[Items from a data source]
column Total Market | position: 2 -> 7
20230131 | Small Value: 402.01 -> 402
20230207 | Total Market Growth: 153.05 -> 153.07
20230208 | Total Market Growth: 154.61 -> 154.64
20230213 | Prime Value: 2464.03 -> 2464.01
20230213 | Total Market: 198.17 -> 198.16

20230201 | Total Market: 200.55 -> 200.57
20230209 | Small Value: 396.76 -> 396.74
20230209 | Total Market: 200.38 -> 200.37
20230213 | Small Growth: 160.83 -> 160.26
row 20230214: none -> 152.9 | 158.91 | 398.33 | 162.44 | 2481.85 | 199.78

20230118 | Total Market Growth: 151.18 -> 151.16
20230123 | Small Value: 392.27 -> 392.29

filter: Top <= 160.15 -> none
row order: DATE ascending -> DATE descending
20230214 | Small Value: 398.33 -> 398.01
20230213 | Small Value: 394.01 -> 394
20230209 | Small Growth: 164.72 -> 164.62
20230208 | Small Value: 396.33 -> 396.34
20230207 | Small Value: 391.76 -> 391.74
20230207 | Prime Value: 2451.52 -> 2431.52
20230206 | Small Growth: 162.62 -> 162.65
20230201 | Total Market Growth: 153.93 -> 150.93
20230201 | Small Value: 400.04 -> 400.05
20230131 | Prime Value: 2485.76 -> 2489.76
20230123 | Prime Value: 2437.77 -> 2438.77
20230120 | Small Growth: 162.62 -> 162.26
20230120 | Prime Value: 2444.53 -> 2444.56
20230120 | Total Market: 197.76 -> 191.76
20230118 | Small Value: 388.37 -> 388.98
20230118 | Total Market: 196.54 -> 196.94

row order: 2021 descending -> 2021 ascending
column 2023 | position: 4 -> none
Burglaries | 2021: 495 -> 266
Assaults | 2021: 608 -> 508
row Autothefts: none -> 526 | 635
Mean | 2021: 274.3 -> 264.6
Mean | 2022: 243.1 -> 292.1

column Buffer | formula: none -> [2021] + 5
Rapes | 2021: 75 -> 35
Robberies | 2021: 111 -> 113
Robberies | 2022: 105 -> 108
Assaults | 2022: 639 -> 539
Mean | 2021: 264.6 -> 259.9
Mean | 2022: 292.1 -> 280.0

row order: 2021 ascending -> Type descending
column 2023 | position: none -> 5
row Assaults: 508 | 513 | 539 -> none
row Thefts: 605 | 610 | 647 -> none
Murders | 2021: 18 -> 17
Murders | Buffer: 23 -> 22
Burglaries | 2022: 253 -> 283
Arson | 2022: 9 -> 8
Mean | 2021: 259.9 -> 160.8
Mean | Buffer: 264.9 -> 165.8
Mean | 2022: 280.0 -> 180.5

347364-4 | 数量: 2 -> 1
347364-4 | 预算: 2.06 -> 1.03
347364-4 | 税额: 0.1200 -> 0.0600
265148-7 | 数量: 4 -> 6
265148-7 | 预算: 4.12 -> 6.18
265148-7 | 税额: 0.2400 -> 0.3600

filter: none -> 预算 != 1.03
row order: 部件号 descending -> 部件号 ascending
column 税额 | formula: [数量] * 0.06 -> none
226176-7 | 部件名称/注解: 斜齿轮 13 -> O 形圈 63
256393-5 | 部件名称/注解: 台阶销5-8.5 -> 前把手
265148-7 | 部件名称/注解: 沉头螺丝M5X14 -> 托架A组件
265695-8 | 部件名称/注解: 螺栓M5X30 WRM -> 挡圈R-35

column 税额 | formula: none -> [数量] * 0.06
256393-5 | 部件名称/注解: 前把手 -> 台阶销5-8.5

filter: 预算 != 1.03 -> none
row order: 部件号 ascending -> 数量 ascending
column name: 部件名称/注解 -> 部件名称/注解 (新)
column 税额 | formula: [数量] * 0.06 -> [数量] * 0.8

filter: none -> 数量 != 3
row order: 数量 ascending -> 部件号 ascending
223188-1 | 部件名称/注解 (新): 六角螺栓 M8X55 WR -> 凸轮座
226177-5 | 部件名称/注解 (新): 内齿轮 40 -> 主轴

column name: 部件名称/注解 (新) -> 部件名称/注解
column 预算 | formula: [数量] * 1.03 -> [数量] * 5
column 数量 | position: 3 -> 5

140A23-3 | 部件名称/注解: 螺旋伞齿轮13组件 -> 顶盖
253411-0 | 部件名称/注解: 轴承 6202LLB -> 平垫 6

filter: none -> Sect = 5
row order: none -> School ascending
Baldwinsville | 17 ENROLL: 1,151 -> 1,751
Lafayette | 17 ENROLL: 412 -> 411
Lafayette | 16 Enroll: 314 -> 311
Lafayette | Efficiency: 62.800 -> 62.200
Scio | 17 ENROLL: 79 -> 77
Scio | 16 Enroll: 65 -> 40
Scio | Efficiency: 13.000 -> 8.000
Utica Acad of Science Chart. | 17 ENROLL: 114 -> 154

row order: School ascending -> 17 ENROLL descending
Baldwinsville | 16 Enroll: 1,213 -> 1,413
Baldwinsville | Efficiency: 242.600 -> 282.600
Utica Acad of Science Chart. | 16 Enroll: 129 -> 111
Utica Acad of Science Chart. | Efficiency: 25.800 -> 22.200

▶ What is being asked:
In this exercise, you retype all of the data exactly as it appears above.

▶ Written reply:
column Total Market | position: 2 -> 7
20230131 | Small Value: 402.01 -> 402
20230207 | Total Market Growth: 153.05 -> 153.07
20230208 | Total Market Growth: 154.61 -> 154.64
20230213 | Prime Value: 2464.03 -> 2464.01
20230213 | Total Market: 198.17 -> 198.16

20230201 | Total Market: 200.55 -> 200.57
20230209 | Small Value: 396.76 -> 396.74
20230209 | Total Market: 200.38 -> 200.37
20230213 | Small Growth: 160.83 -> 160.26
row 20230214: none -> 152.9 | 158.91 | 398.33 | 162.44 | 2481.85 | 199.78

20230118 | Total Market Growth: 151.18 -> 151.16
20230123 | Small Value: 392.27 -> 392.29

filter: Top <= 160.15 -> none
row order: DATE ascending -> DATE descending
20230214 | Small Value: 398.33 -> 398.01
20230213 | Small Value: 394.01 -> 394
20230209 | Small Growth: 164.72 -> 164.62
20230208 | Small Value: 396.33 -> 396.34
20230207 | Small Value: 391.76 -> 391.74
20230207 | Prime Value: 2451.52 -> 2431.52
20230206 | Small Growth: 162.62 -> 162.65
20230201 | Total Market Growth: 153.93 -> 150.93
20230201 | Small Value: 400.04 -> 400.05
20230131 | Prime Value: 2485.76 -> 2489.76
20230123 | Prime Value: 2437.77 -> 2438.77
20230120 | Small Growth: 162.62 -> 162.26
20230120 | Prime Value: 2444.53 -> 2444.56
20230120 | Total Market: 197.76 -> 191.76
20230118 | Small Value: 388.37 -> 388.98
20230118 | Total Market: 196.54 -> 196.94

row order: 2021 descending -> 2021 ascending
column 2023 | position: 4 -> none
Burglaries | 2021: 495 -> 266
Assaults | 2021: 608 -> 508
row Autothefts: none -> 526 | 635
Mean | 2021: 274.3 -> 264.6
Mean | 2022: 243.1 -> 292.1

column Buffer | formula: none -> [2021] + 5
Rapes | 2021: 75 -> 35
Robberies | 2021: 111 -> 113
Robberies | 2022: 105 -> 108
Assaults | 2022: 639 -> 539
Mean | 2021: 264.6 -> 259.9
Mean | 2022: 292.1 -> 280.0

row order: 2021 ascending -> Type descending
column 2023 | position: none -> 5
row Assaults: 508 | 513 | 539 -> none
row Thefts: 605 | 610 | 647 -> none
Murders | 2021: 18 -> 17
Murders | Buffer: 23 -> 22
Burglaries | 2022: 253 -> 283
Arson | 2022: 9 -> 8
Mean | 2021: 259.9 -> 160.8
Mean | Buffer: 264.9 -> 165.8
Mean | 2022: 280.0 -> 180.5

347364-4 | 数量: 2 -> 1
347364-4 | 预算: 2.06 -> 1.03
347364-4 | 税额: 0.1200 -> 0.0600
265148-7 | 数量: 4 -> 6
265148-7 | 预算: 4.12 -> 6.18
265148-7 | 税额: 0.2400 -> 0.3600

filter: none -> 预算 != 1.03
row order: 部件号 descending -> 部件号 ascending
column 税额 | formula: [数量] * 0.06 -> none
226176-7 | 部件名称/注解: 斜齿轮 13 -> O 形圈 63
256393-5 | 部件名称/注解: 台阶销5-8.5 -> 前把手
265148-7 | 部件名称/注解: 沉头螺丝M5X14 -> 托架A组件
265695-8 | 部件名称/注解: 螺栓M5X30 WRM -> 挡圈R-35

column 税额 | formula: none -> [数量] * 0.06
256393-5 | 部件名称/注解: 前把手 -> 台阶销5-8.5

filter: 预算 != 1.03 -> none
row order: 部件号 ascending -> 数量 ascending
column name: 部件名称/注解 -> 部件名称/注解 (新)
column 税额 | formula: [数量] * 0.06 -> [数量] * 0.8

filter: none -> 数量 != 3
row order: 数量 ascending -> 部件号 ascending
223188-1 | 部件名称/注解 (新): 六角螺栓 M8X55 WR -> 凸轮座
226177-5 | 部件名称/注解 (新): 内齿轮 40 -> 主轴

column name: 部件名称/注解 (新) -> 部件名称/注解
column 预算 | formula: [数量] * 1.03 -> [数量] * 5
column 数量 | position: 3 -> 5

140A23-3 | 部件名称/注解: 螺旋伞齿轮13组件 -> 顶盖
253411-0 | 部件名称/注解: 轴承 6202LLB -> 平垫 6

filter: none -> Sect = 5
row order: none -> School ascending
Baldwinsville | 17 ENROLL: 1,151 -> 1,751
Lafayette | 17 ENROLL: 412 -> 411
Lafayette | 16 Enroll: 314 -> 311
Lafayette | Efficiency: 62.800 -> 62.200
Scio | 17 ENROLL: 79 -> 77
Scio | 16 Enroll: 65 -> 40
Scio | Efficiency: 13.000 -> 8.000
Utica Acad of Science Chart. | 17 ENROLL: 114 -> 154

row order: School ascending -> 17 ENROLL descending
Baldwinsville | 16 Enroll: 1,213 -> 1,413
Baldwinsville | Efficiency: 242.600 -> 282.600
Utica Acad of Science Chart. | 16 Enroll: 129 -> 111
Utica Acad of Science Chart. | Efficiency: 25.800 -> 22.200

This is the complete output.